- _TASK MATERIAL_

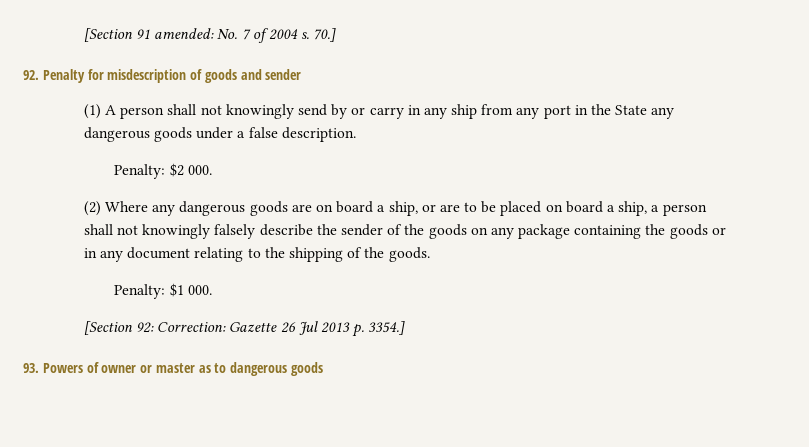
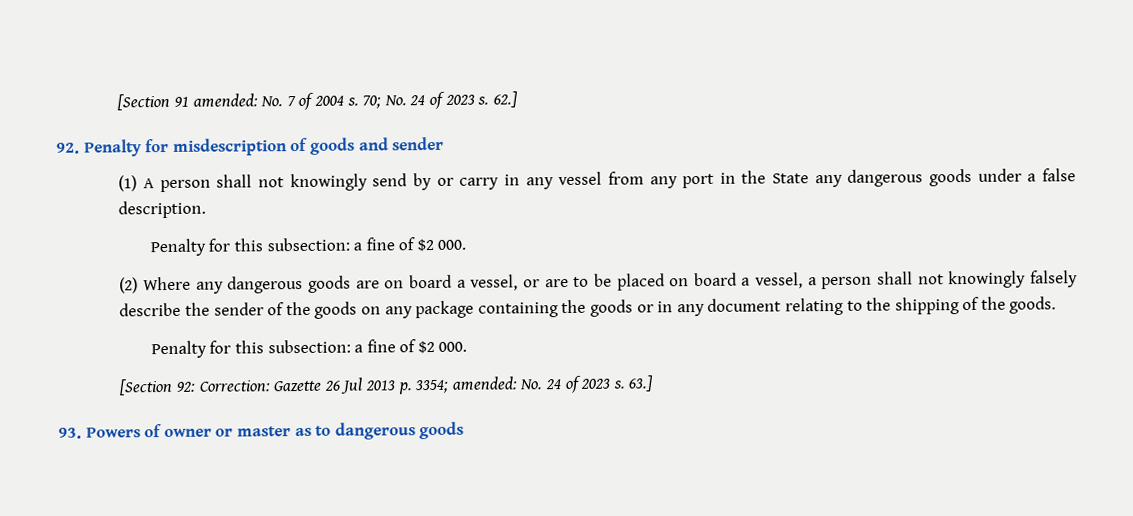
- 70.]
+ 70; No. 24 of 2023 s. 62.]
- (1) A person shall not knowingly send by or carry in any ship from any port in the State any dangerous goods under a false description.
- Penalty: $2 000.
+ (1) A person shall not knowingly send by or carry in any vessel from any port in the State any dangerous goods under a false description.
+ Penalty for this subsection: a fine of $2 000.
- (2) Where any dangerous goods are on board a ship, or are to be placed on board a ship, a person shall not knowingly falsely describe the sender of the goods on any package containing the goods or in any document relating to the shipping of the goods.
- Penalty: $1 000.
+ (2) Where any dangerous goods are on board a vessel, or are to be placed on board a vessel, a person shall not knowingly falsely describe the sender of the goods on any package containing the goods or in any document relating to the shipping of the goods.
+ Penalty for this subsection: a fine of $2 000.
- [Section 92: Correction: Gazette 26 Jul 2013 p. 3354.]
+ [Section 92: Correction: Gazette 26 Jul 2013 p. 3354; amended: No. 24 of 2023 s. 63.]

- _WHAT YOU HAVE TO DO_
State the number of lines in the listing above that include "relating", and add nothing else.

- _TASK OUTPUT_
2